Exercise: Considering every line below, count those with the word "class" and give only the result.

Web interface edit records
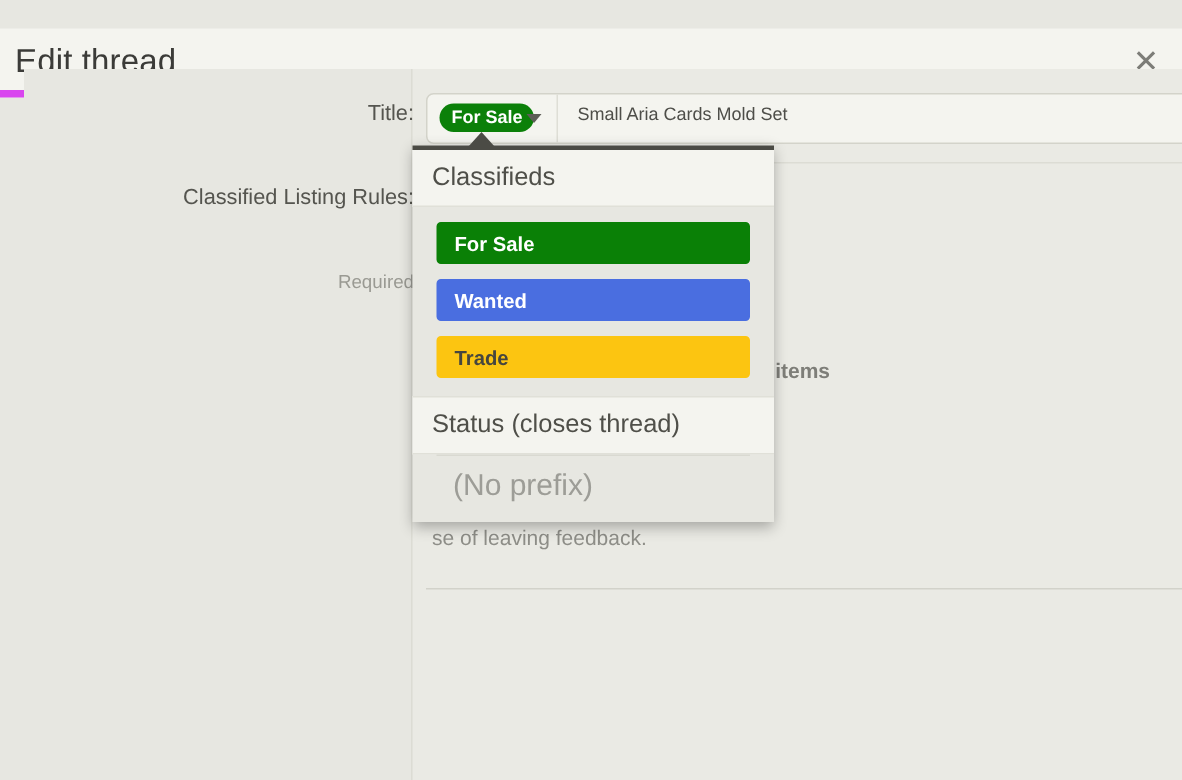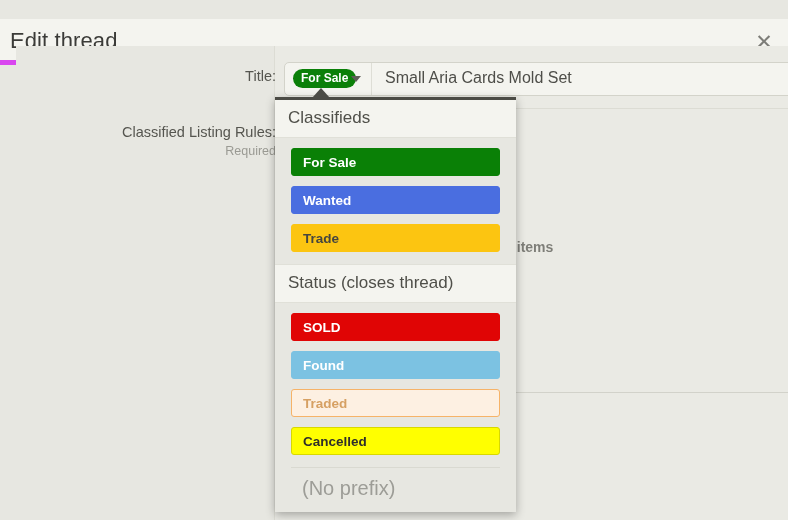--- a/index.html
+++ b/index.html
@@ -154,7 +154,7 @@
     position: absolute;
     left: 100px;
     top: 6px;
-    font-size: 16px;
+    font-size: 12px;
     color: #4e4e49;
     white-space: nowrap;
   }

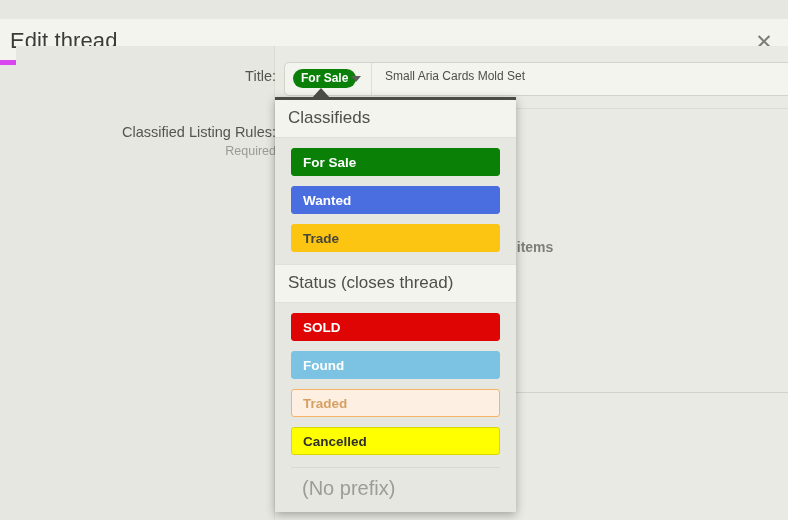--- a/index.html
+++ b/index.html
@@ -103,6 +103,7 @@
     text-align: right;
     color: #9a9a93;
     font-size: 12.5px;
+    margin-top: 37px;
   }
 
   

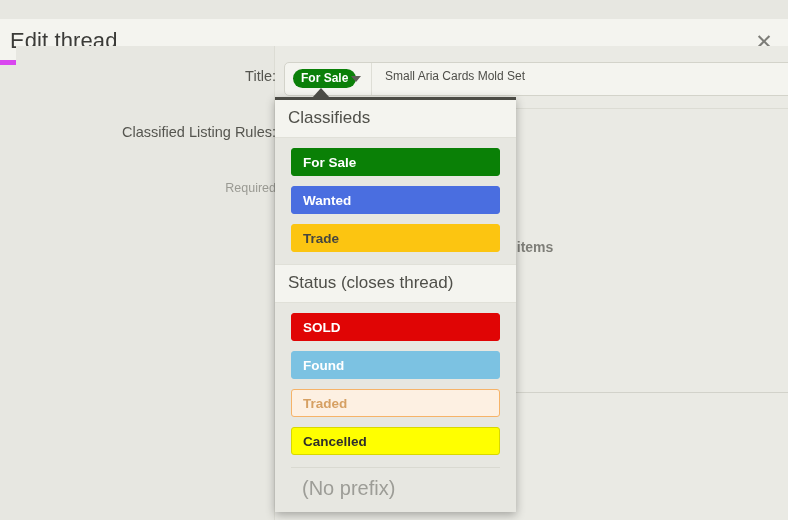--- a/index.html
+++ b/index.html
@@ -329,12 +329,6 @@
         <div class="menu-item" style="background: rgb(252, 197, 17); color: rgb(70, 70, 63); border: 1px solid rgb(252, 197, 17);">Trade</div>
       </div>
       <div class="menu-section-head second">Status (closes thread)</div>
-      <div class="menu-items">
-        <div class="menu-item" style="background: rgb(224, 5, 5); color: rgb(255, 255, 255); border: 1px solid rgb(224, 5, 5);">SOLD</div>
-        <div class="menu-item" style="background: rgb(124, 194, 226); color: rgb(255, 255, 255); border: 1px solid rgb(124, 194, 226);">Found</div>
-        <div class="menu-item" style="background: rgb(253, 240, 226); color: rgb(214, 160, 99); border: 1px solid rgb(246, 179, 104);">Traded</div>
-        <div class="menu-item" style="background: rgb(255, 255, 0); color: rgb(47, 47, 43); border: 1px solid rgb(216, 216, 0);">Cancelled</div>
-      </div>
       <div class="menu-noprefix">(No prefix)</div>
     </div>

Written response: 8